(Version comparison data)
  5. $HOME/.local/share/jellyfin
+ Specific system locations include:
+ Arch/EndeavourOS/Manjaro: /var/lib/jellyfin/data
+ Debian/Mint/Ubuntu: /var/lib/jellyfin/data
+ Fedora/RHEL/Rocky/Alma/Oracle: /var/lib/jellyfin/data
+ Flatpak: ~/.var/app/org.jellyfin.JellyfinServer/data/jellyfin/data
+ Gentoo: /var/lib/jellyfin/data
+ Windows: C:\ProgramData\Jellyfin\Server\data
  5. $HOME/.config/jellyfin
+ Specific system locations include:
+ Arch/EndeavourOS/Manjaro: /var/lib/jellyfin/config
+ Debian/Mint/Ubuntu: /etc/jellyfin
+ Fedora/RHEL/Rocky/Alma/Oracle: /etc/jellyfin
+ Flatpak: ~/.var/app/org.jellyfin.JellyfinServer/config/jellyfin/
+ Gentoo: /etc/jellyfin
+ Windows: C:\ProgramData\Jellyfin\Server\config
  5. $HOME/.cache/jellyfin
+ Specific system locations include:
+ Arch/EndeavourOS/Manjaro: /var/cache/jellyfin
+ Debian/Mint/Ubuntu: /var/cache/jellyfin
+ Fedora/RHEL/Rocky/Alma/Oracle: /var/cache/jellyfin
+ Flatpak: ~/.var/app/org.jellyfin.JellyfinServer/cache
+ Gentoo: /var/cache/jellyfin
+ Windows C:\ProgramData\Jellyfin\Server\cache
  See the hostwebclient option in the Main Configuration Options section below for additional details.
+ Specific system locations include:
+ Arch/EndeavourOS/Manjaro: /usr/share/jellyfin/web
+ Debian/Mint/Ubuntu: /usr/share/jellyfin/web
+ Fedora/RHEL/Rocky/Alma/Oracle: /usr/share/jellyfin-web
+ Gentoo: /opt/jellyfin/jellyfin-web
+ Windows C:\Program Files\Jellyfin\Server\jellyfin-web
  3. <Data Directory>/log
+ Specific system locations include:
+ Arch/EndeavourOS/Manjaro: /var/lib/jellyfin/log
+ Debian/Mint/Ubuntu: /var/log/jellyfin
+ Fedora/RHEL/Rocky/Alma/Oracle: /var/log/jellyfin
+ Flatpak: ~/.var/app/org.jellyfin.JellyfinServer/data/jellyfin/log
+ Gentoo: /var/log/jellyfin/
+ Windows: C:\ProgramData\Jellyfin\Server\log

_YOUR TASK_
A complete, exact transcription of the data above is the required answer.

_ANSWER SECTION_
  5. $HOME/.local/share/jellyfin
+ Specific system locations include:
+ Arch/EndeavourOS/Manjaro: /var/lib/jellyfin/data
+ Debian/Mint/Ubuntu: /var/lib/jellyfin/data
+ Fedora/RHEL/Rocky/Alma/Oracle: /var/lib/jellyfin/data
+ Flatpak: ~/.var/app/org.jellyfin.JellyfinServer/data/jellyfin/data
+ Gentoo: /var/lib/jellyfin/data
+ Windows: C:\ProgramData\Jellyfin\Server\data
  5. $HOME/.config/jellyfin
+ Specific system locations include:
+ Arch/EndeavourOS/Manjaro: /var/lib/jellyfin/config
+ Debian/Mint/Ubuntu: /etc/jellyfin
+ Fedora/RHEL/Rocky/Alma/Oracle: /etc/jellyfin
+ Flatpak: ~/.var/app/org.jellyfin.JellyfinServer/config/jellyfin/
+ Gentoo: /etc/jellyfin
+ Windows: C:\ProgramData\Jellyfin\Server\config
  5. $HOME/.cache/jellyfin
+ Specific system locations include:
+ Arch/EndeavourOS/Manjaro: /var/cache/jellyfin
+ Debian/Mint/Ubuntu: /var/cache/jellyfin
+ Fedora/RHEL/Rocky/Alma/Oracle: /var/cache/jellyfin
+ Flatpak: ~/.var/app/org.jellyfin.JellyfinServer/cache
+ Gentoo: /var/cache/jellyfin
+ Windows C:\ProgramData\Jellyfin\Server\cache
  See the hostwebclient option in the Main Configuration Options section below for additional details.
+ Specific system locations include:
+ Arch/EndeavourOS/Manjaro: /usr/share/jellyfin/web
+ Debian/Mint/Ubuntu: /usr/share/jellyfin/web
+ Fedora/RHEL/Rocky/Alma/Oracle: /usr/share/jellyfin-web
+ Gentoo: /opt/jellyfin/jellyfin-web
+ Windows C:\Program Files\Jellyfin\Server\jellyfin-web
  3. <Data Directory>/log
+ Specific system locations include:
+ Arch/EndeavourOS/Manjaro: /var/lib/jellyfin/log
+ Debian/Mint/Ubuntu: /var/log/jellyfin
+ Fedora/RHEL/Rocky/Alma/Oracle: /var/log/jellyfin
+ Flatpak: ~/.var/app/org.jellyfin.JellyfinServer/data/jellyfin/log
+ Gentoo: /var/log/jellyfin/
+ Windows: C:\ProgramData\Jellyfin\Server\log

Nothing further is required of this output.